Но Василий кинул на приятеля какой-то странно текучий, отсутствующий взгляд, прибавил шагу, обогнал полвзвода и, поравнявшись с Вернигорой, обратился к нему, командиру своего отделения.
— Мне бы на полчаса отлучиться, в санчасть надо.
— Чого це тоби вздумалось? Ну иди, когда треба, — разрешил Вернигора, зная, что кто другой, а Грудинин никогда не попросит лишнего. И через секунду шинель Грудинина мелькнула и скрылась среди заснеженных елей.
Он вернулся в окопы не через полчаса, а уже перед сумерками. Вернигора собирался было его пожурить, но увидел, как в глазах Грудинина плескался какой-то лихорадочный огонь, и смягчился.
— Да ты что, и в самом деле прихворнул? Иди полежи. Сменить нужно будет, вызову.
И вот Грудинин лежит на устланных ветвями сосны нарах. В утлую скрипучую дверь тянет ветерок-сиверик. Холод ползет на нары и с земляного пола, на который сапогами нанесены плотно сбившиеся ошметки снега. Холодом веет от заиндевевших, покрытых изморозью бревен наката. Грудинину хочется половчее укрыться шинелью. Он то натягивает ее полы на голову, то подтыкает воротник шинели под спину, точно боится, чтобы вместе с теплом тела не улетучилось и другое, самое дорогое тепло — тепло от только что пережитой встречи. Он заново переживал ее, заново осмысливал всем сердцем…

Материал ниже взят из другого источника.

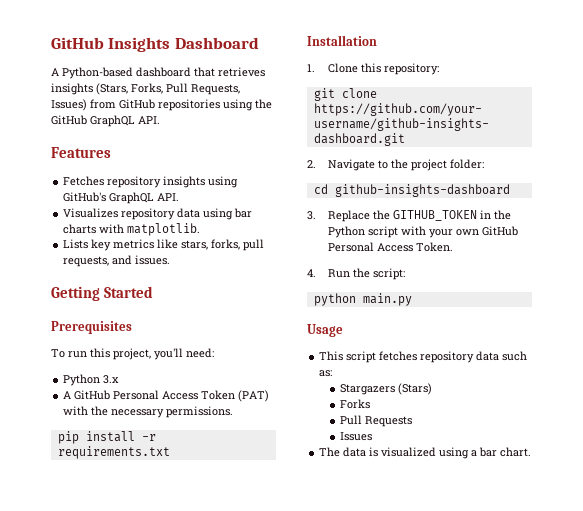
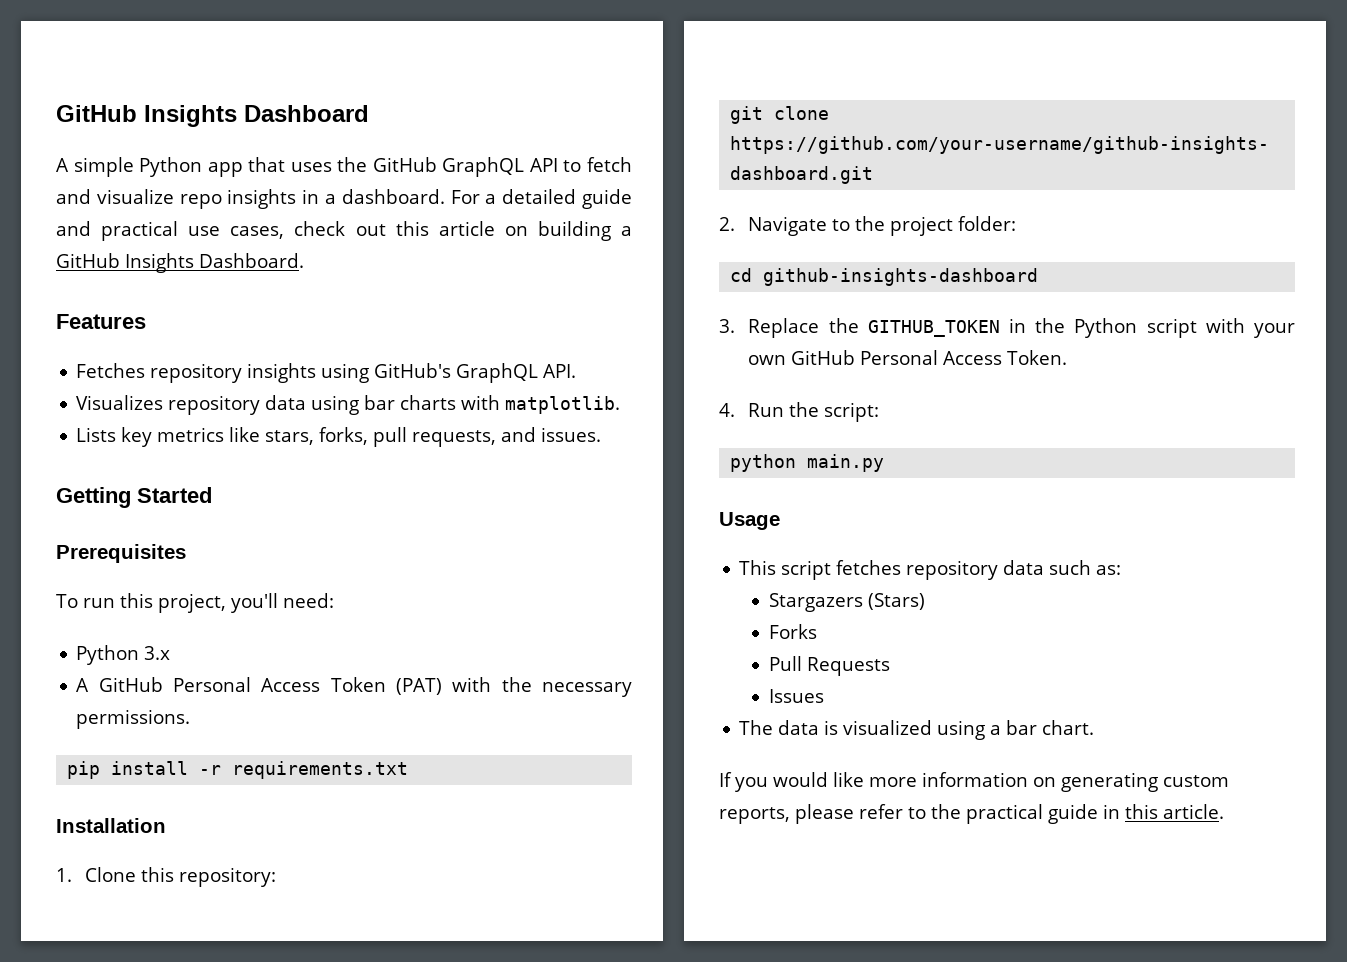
- A Python-based dashboard that retrieves insights (Stars, Forks, Pull Requests, Issues) from GitHub repositories using the GitHub GraphQL API.
+ A simple Python app that uses the GitHub GraphQL API to fetch and visualize repo insights in a dashboard. For a detailed guide and practical use cases, check out this article on building a GitHub Insights Dashboard.
+ If you would like more information on generating custom reports, please refer to the practical guide in this article.

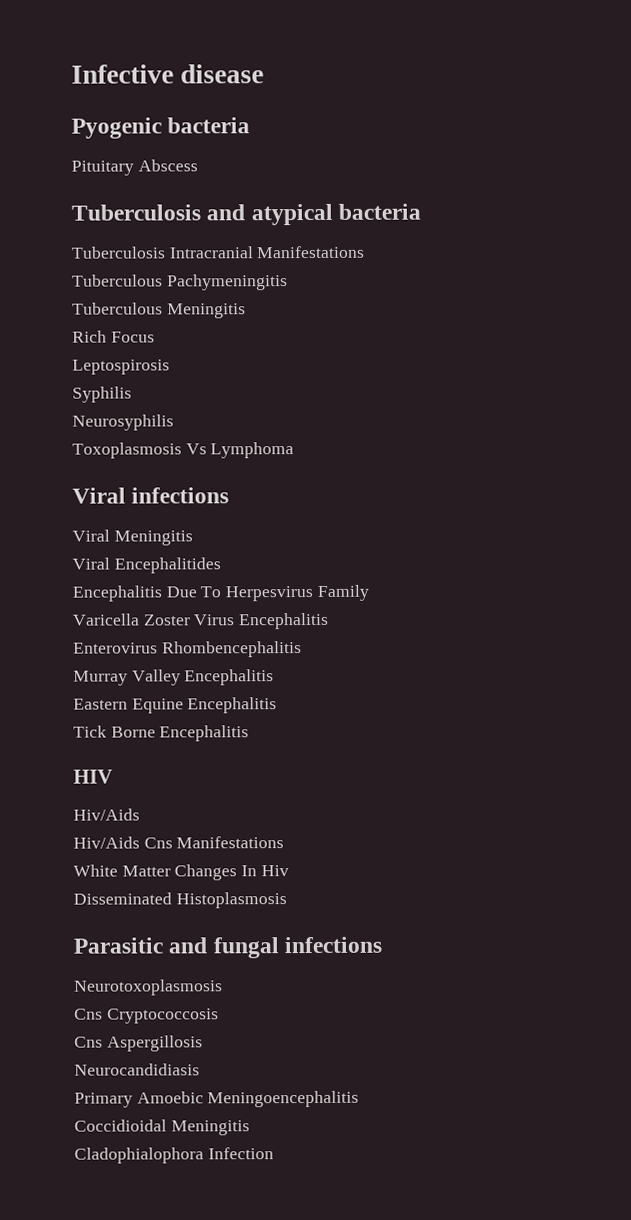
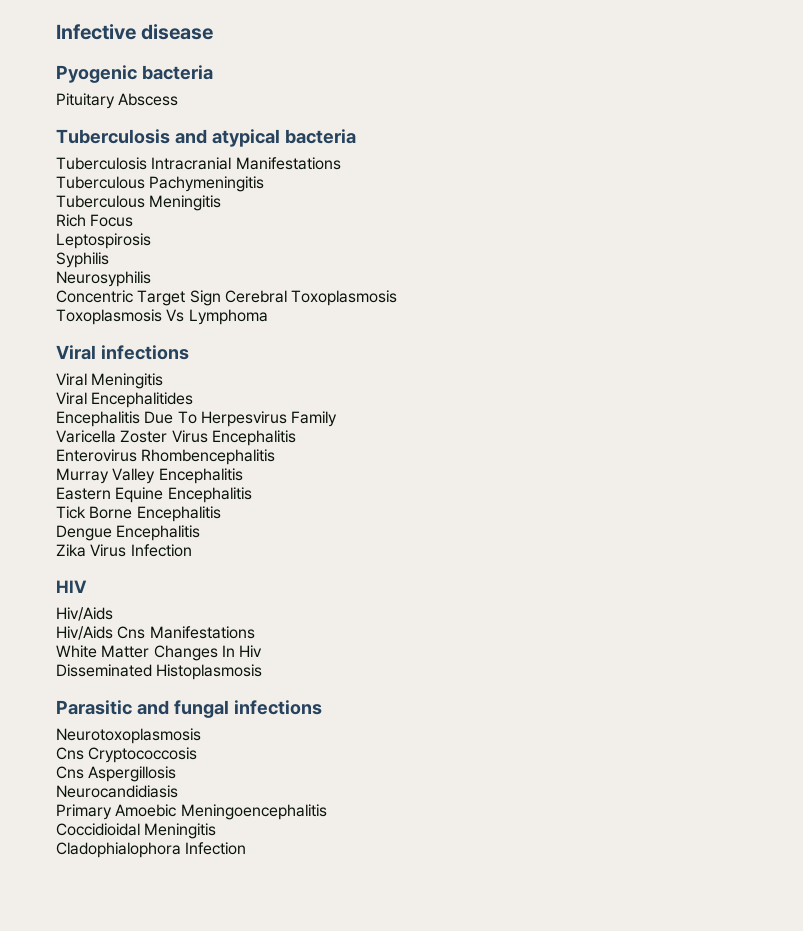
+ Concentric Target Sign Cerebral Toxoplasmosis
+ Dengue Encephalitis
+ Zika Virus Infection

А было так. Он подошел к землянкам, где размещалась санрота, и в волнении замедлил шаги.
— Мне бы тут одну землячку отыскать, — проговорил он, когда на его стук дверь блиндажа открыла женщина с погонами лейтенанта медицинской службы, в черных роговых очках.
— Землячку? Какую? — переспросила женщина низким строгим голосом.
— Из Иваново… Сказали, что здесь она.
— Из Иваново? Будто бы у нас такой нет.
— Она новенькая. Сегодня только что прибыла.
— Ах, Валя! Так она рядом, вон в том блиндаже.
Сюда Грудинин уже не стучал, а рывком распахнул дверь, шагнул и мгновенно вобрал ищущим взором всю землянку… и ее, сидевшую у единственного оконца… Крохотное, непротертое, оно — да оно ли! — казалось, сейчас залило солнечным светом все вокруг.
Валя растерянно качнулась, привстала, вновь села. А он, даже не посмотрев, есть ли кто еще в землянке, бросился к ней, молча целовал и целовал ее губы, глаза, щеки, обнимал ее плечи, сжимал ее маленькие горячие руки.
— И ничего не написала, злая, ни слова же! — наконец проговорил он, не выпуская из своего взора ее счастливый, увлажненный взор.